_Prompt:_ For the listing below, return the line containing "(425, 246) none -> [471,269,496,288] [x]", the line containing "(333, 1539) none -> [362,1525,386,1544] [x]", and all lines in between, exactly as written and nothing else.
Entries provided below:
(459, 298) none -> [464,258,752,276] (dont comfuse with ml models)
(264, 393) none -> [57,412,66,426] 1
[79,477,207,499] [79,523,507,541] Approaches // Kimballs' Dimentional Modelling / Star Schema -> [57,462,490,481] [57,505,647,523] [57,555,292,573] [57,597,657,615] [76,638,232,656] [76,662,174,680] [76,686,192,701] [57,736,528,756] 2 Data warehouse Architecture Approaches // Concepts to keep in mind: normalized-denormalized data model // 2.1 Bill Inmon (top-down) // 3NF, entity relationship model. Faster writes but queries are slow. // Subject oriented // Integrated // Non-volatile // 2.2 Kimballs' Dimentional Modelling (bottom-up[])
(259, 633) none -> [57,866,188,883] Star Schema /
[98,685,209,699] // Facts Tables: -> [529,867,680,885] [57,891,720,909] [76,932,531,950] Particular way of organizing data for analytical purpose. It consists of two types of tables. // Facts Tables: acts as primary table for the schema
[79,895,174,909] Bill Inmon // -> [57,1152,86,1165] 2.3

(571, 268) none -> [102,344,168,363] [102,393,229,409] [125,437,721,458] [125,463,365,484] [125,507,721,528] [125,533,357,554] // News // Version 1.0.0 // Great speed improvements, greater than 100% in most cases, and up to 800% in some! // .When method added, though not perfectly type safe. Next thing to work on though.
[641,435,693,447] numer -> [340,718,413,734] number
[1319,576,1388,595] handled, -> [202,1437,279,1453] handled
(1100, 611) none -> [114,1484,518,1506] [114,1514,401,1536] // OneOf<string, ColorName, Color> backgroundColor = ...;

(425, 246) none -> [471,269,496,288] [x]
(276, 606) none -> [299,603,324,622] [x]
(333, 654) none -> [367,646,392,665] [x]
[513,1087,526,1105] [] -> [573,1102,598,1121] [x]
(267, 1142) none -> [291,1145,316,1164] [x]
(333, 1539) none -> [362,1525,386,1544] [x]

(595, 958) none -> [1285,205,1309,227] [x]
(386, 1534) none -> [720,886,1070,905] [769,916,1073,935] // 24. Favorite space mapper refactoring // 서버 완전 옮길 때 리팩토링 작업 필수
End of Entries provided.
_Output of the task:_
(425, 246) none -> [471,269,496,288] [x]
(276, 606) none -> [299,603,324,622] [x]
(333, 654) none -> [367,646,392,665] [x]
[513,1087,526,1105] [] -> [573,1102,598,1121] [x]
(267, 1142) none -> [291,1145,316,1164] [x]
(333, 1539) none -> [362,1525,386,1544] [x]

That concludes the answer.